- **PROBLEM STATEMENT**
Please restate the lines shown below exactly, every one of them.
(MATERIAL FOR THIS TASK)
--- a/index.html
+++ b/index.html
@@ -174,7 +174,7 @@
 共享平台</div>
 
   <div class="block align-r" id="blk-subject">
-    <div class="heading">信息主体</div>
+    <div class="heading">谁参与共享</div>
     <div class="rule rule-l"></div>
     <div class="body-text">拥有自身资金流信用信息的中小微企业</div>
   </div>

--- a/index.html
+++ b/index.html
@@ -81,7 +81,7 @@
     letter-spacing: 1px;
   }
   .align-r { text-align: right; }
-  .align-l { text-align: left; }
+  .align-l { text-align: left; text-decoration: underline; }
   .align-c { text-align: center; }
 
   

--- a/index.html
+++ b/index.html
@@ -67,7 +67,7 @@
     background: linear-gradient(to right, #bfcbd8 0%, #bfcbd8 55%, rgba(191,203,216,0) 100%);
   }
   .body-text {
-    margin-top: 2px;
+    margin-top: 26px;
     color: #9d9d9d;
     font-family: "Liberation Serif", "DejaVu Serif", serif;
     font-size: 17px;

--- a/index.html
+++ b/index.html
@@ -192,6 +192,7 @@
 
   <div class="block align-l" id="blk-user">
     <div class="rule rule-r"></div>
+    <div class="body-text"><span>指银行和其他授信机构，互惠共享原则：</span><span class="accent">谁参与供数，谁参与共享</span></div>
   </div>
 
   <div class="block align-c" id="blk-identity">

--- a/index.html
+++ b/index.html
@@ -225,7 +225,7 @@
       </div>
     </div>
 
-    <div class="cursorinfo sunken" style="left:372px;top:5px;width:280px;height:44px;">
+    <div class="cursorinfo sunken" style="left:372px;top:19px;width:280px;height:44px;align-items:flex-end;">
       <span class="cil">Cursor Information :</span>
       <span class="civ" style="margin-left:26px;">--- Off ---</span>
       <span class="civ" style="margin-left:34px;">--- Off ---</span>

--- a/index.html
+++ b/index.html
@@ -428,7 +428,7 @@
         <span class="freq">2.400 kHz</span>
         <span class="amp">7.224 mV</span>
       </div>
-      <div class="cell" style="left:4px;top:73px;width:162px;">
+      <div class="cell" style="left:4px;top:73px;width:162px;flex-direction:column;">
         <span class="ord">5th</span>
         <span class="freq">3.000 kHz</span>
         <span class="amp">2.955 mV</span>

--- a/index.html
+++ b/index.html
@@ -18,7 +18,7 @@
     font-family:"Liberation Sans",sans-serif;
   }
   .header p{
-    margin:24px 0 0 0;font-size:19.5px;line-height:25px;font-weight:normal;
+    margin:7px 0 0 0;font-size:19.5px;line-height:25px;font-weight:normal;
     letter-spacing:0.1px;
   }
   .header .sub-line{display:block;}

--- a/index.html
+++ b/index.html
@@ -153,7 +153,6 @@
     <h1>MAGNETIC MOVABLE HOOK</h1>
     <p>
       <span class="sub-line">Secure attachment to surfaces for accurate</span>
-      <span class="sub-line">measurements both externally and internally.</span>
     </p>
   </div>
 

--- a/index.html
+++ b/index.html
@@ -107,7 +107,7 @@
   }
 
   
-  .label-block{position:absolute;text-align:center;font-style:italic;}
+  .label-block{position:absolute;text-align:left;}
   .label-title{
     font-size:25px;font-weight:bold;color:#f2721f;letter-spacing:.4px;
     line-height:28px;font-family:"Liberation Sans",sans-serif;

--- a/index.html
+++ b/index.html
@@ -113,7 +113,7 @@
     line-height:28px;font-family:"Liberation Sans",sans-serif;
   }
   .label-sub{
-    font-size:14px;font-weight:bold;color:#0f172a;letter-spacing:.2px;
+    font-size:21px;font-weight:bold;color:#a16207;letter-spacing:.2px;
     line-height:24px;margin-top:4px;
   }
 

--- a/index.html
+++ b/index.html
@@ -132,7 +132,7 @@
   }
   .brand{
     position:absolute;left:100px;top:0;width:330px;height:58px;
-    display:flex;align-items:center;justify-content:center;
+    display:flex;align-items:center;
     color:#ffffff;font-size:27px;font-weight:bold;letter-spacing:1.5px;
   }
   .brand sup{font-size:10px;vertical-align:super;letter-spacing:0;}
(End MATERIAL FOR THIS TASK)
- **EXERCISE RESPONSE**
--- a/index.html
+++ b/index.html
@@ -174,7 +174,7 @@
 共享平台</div>
 
   <div class="block align-r" id="blk-subject">
-    <div class="heading">信息主体</div>
+    <div class="heading">谁参与共享</div>
     <div class="rule rule-l"></div>
     <div class="body-text">拥有自身资金流信用信息的中小微企业</div>
   </div>

--- a/index.html
+++ b/index.html
@@ -81,7 +81,7 @@
     letter-spacing: 1px;
   }
   .align-r { text-align: right; }
-  .align-l { text-align: left; }
+  .align-l { text-align: left; text-decoration: underline; }
   .align-c { text-align: center; }
 
   

--- a/index.html
+++ b/index.html
@@ -67,7 +67,7 @@
     background: linear-gradient(to right, #bfcbd8 0%, #bfcbd8 55%, rgba(191,203,216,0) 100%);
   }
   .body-text {
-    margin-top: 2px;
+    margin-top: 26px;
     color: #9d9d9d;
     font-family: "Liberation Serif", "DejaVu Serif", serif;
     font-size: 17px;

--- a/index.html
+++ b/index.html
@@ -192,6 +192,7 @@
 
   <div class="block align-l" id="blk-user">
     <div class="rule rule-r"></div>
+    <div class="body-text"><span>指银行和其他授信机构，互惠共享原则：</span><span class="accent">谁参与供数，谁参与共享</span></div>
   </div>
 
   <div class="block align-c" id="blk-identity">

--- a/index.html
+++ b/index.html
@@ -225,7 +225,7 @@
       </div>
     </div>
 
-    <div class="cursorinfo sunken" style="left:372px;top:5px;width:280px;height:44px;">
+    <div class="cursorinfo sunken" style="left:372px;top:19px;width:280px;height:44px;align-items:flex-end;">
       <span class="cil">Cursor Information :</span>
       <span class="civ" style="margin-left:26px;">--- Off ---</span>
       <span class="civ" style="margin-left:34px;">--- Off ---</span>

--- a/index.html
+++ b/index.html
@@ -428,7 +428,7 @@
         <span class="freq">2.400 kHz</span>
         <span class="amp">7.224 mV</span>
       </div>
-      <div class="cell" style="left:4px;top:73px;width:162px;">
+      <div class="cell" style="left:4px;top:73px;width:162px;flex-direction:column;">
         <span class="ord">5th</span>
         <span class="freq">3.000 kHz</span>
         <span class="amp">2.955 mV</span>

--- a/index.html
+++ b/index.html
@@ -18,7 +18,7 @@
     font-family:"Liberation Sans",sans-serif;
   }
   .header p{
-    margin:24px 0 0 0;font-size:19.5px;line-height:25px;font-weight:normal;
+    margin:7px 0 0 0;font-size:19.5px;line-height:25px;font-weight:normal;
     letter-spacing:0.1px;
   }
   .header .sub-line{display:block;}

--- a/index.html
+++ b/index.html
@@ -153,7 +153,6 @@
     <h1>MAGNETIC MOVABLE HOOK</h1>
     <p>
       <span class="sub-line">Secure attachment to surfaces for accurate</span>
-      <span class="sub-line">measurements both externally and internally.</span>
     </p>
   </div>
 

--- a/index.html
+++ b/index.html
@@ -107,7 +107,7 @@
   }
 
   
-  .label-block{position:absolute;text-align:center;font-style:italic;}
+  .label-block{position:absolute;text-align:left;}
   .label-title{
     font-size:25px;font-weight:bold;color:#f2721f;letter-spacing:.4px;
     line-height:28px;font-family:"Liberation Sans",sans-serif;

--- a/index.html
+++ b/index.html
@@ -113,7 +113,7 @@
     line-height:28px;font-family:"Liberation Sans",sans-serif;
   }
   .label-sub{
-    font-size:14px;font-weight:bold;color:#0f172a;letter-spacing:.2px;
+    font-size:21px;font-weight:bold;color:#a16207;letter-spacing:.2px;
     line-height:24px;margin-top:4px;
   }
 

--- a/index.html
+++ b/index.html
@@ -132,7 +132,7 @@
   }
   .brand{
     position:absolute;left:100px;top:0;width:330px;height:58px;
-    display:flex;align-items:center;justify-content:center;
+    display:flex;align-items:center;
     color:#ffffff;font-size:27px;font-weight:bold;letter-spacing:1.5px;
   }
   .brand sup{font-size:10px;vertical-align:super;letter-spacing:0;}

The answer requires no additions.